[DATA UNDER STUDY]

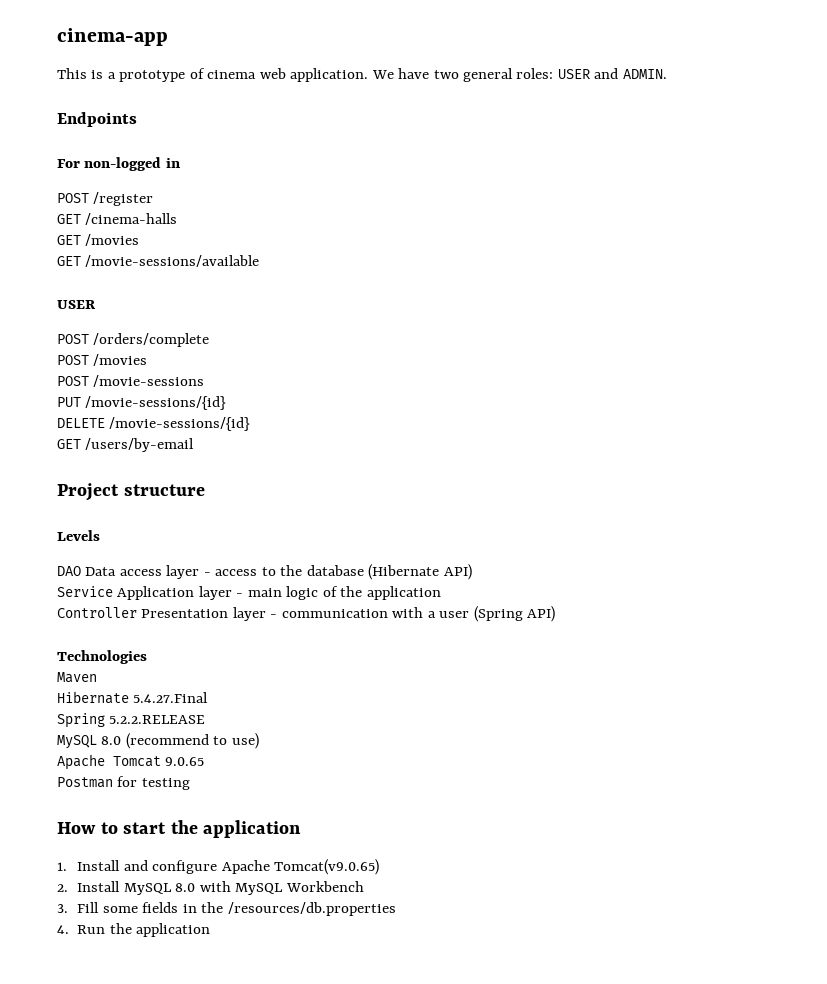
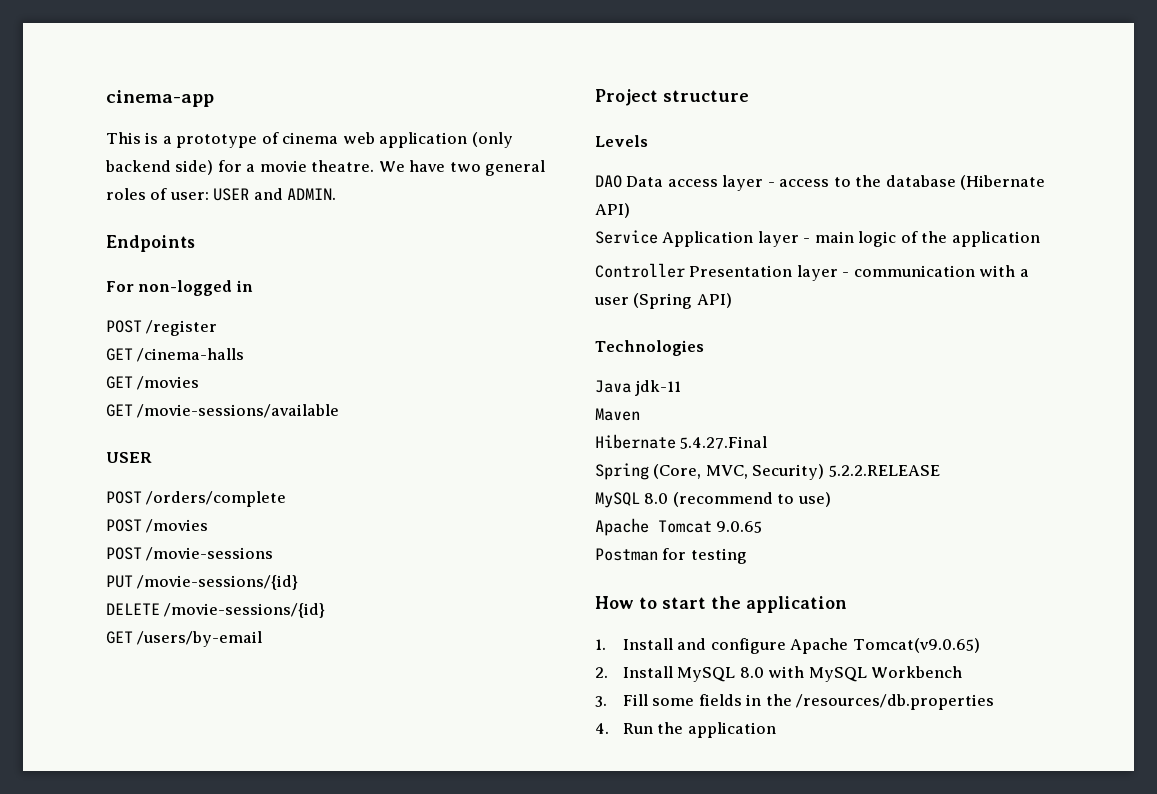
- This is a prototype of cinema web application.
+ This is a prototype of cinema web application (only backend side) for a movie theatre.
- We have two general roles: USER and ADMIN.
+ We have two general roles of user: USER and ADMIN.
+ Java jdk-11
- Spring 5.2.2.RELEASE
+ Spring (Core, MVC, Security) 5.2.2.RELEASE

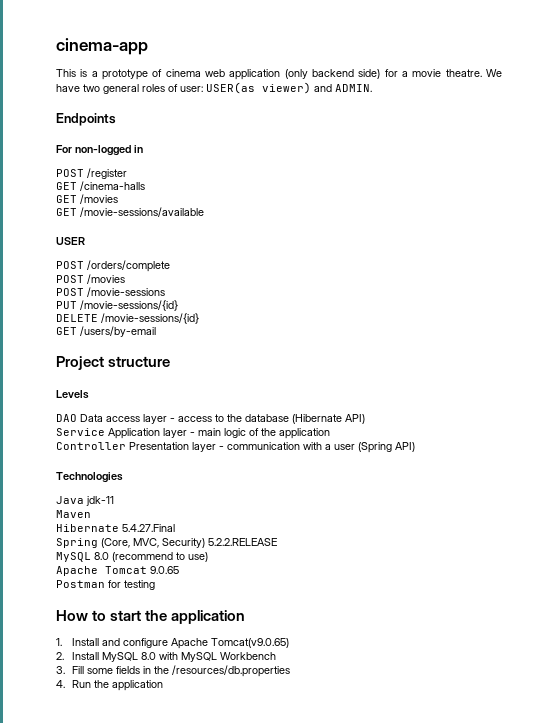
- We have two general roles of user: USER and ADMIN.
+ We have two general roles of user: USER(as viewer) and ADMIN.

[/DATA UNDER STUDY]

▶ WHAT NEEDS TO BE DONE
Starting at the line with "- We have two general roles of", copy every line down to the last one above, exactly as written and with nothing else.

▶ REPLY TO THE EXERCISE
- We have two general roles of user: USER and ADMIN.
+ We have two general roles of user: USER(as viewer) and ADMIN.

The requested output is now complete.